**DIRECTIONS:**
I would like every line of the records below that contains the word "none" copied.

**RECORD EXCERPTS:**

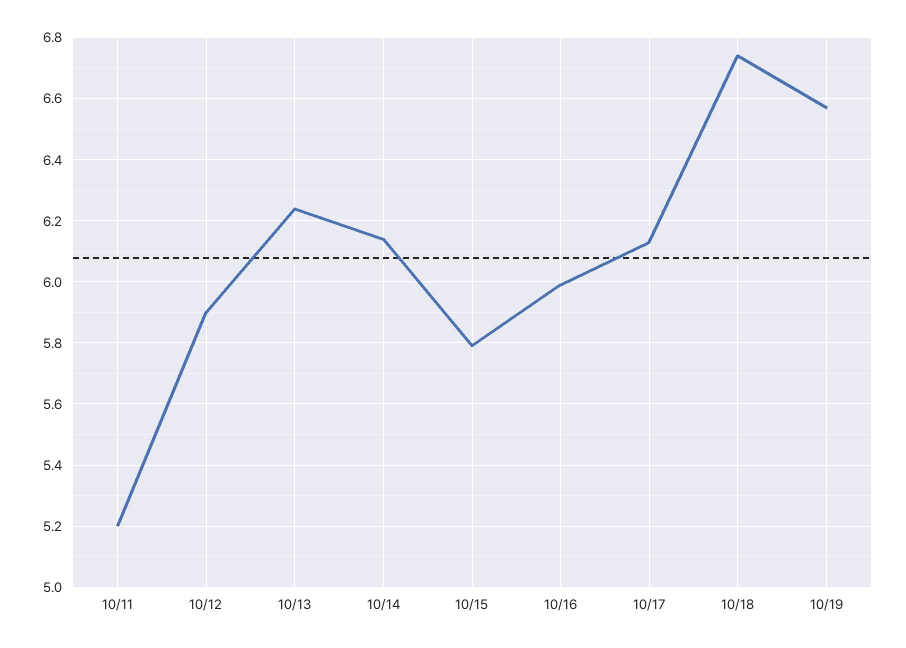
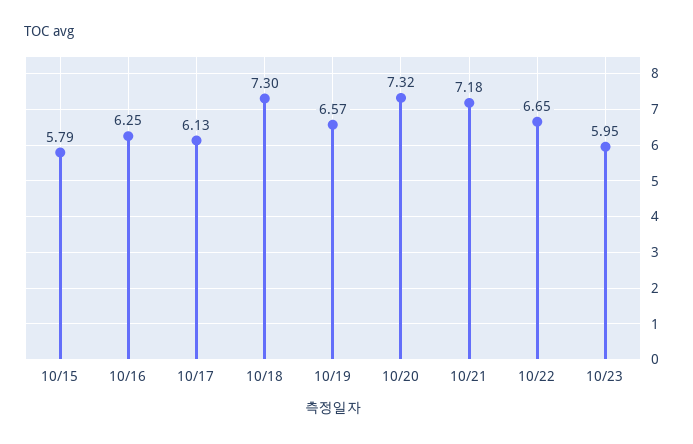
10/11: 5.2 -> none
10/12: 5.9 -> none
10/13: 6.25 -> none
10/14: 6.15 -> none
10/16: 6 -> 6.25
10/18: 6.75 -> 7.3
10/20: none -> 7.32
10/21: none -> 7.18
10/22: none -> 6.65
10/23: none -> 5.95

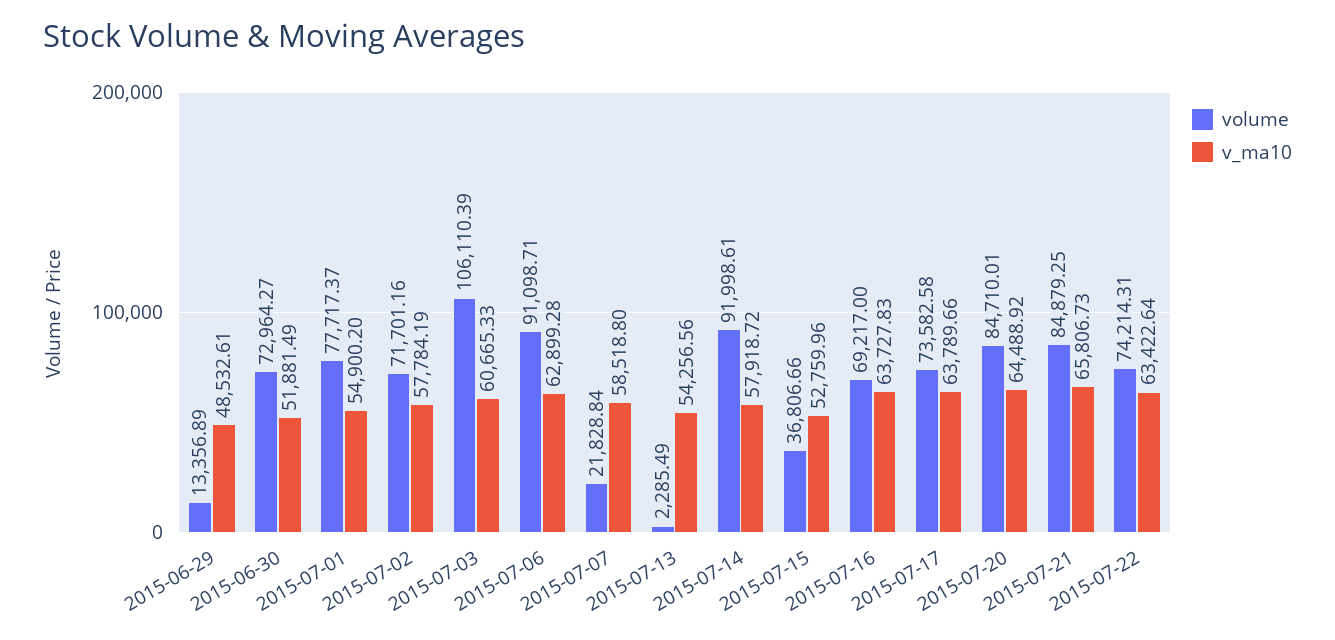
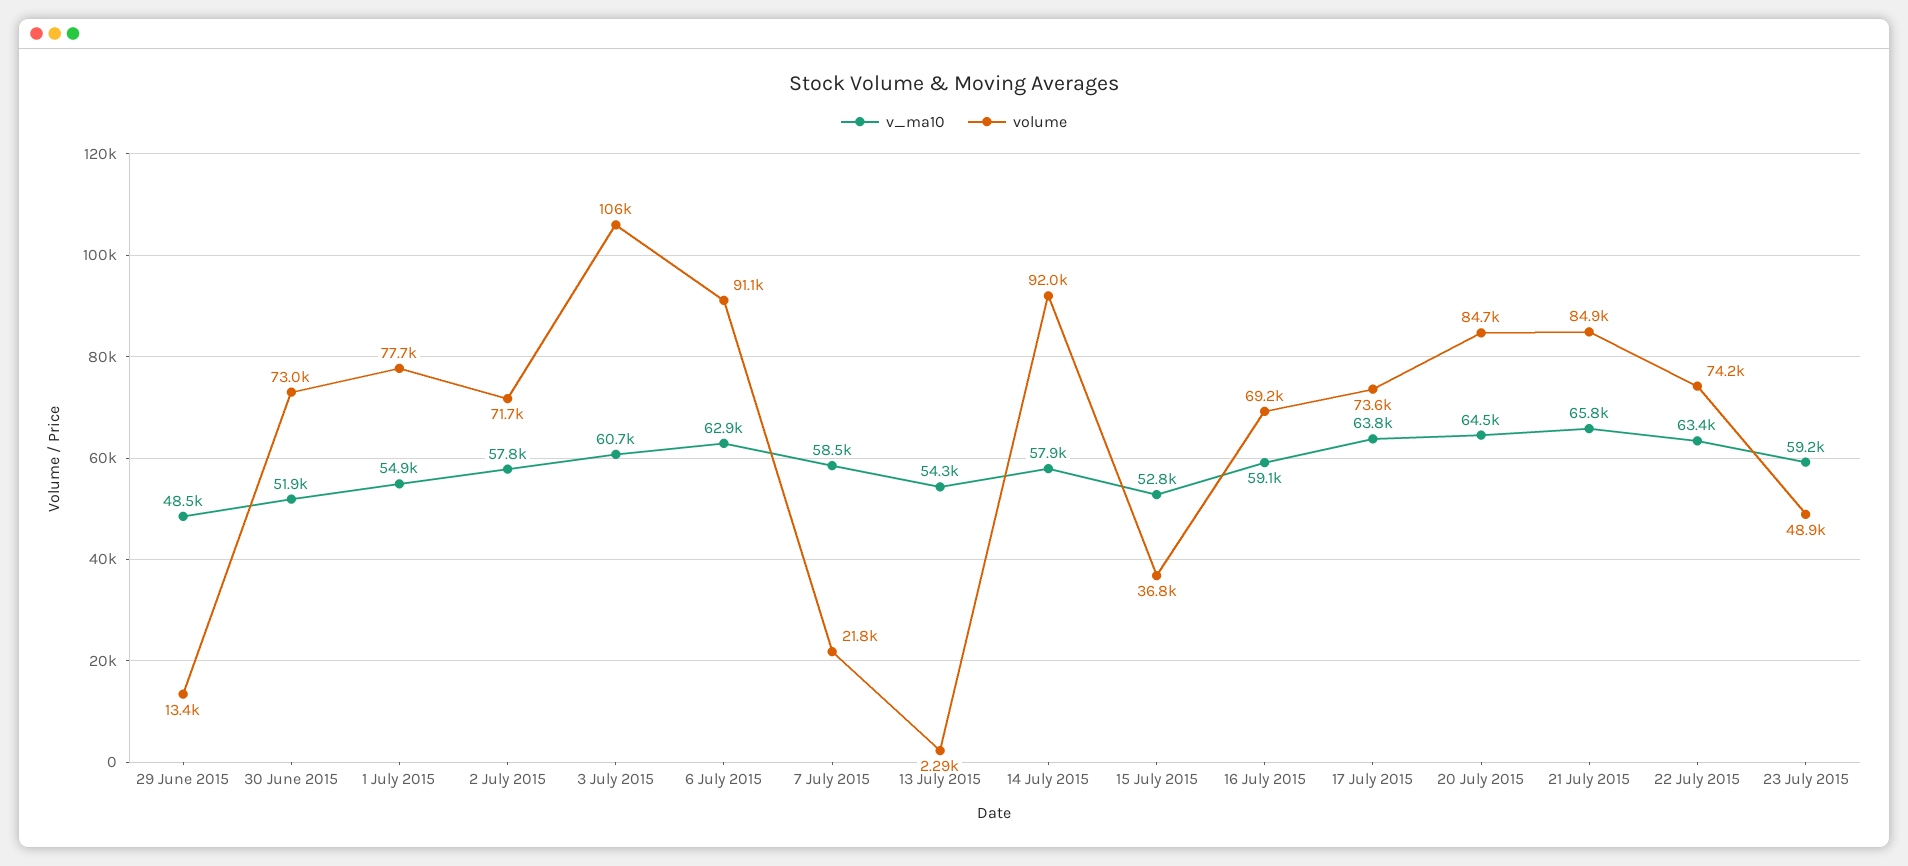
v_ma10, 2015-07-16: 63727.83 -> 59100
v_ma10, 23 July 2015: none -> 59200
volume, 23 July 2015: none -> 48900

**SOLUTION TO THE PROBLEM:**
10/11: 5.2 -> none
10/12: 5.9 -> none
10/13: 6.25 -> none
10/14: 6.15 -> none
10/20: none -> 7.32
10/21: none -> 7.18
10/22: none -> 6.65
10/23: none -> 5.95
v_ma10, 23 July 2015: none -> 59200
volume, 23 July 2015: none -> 48900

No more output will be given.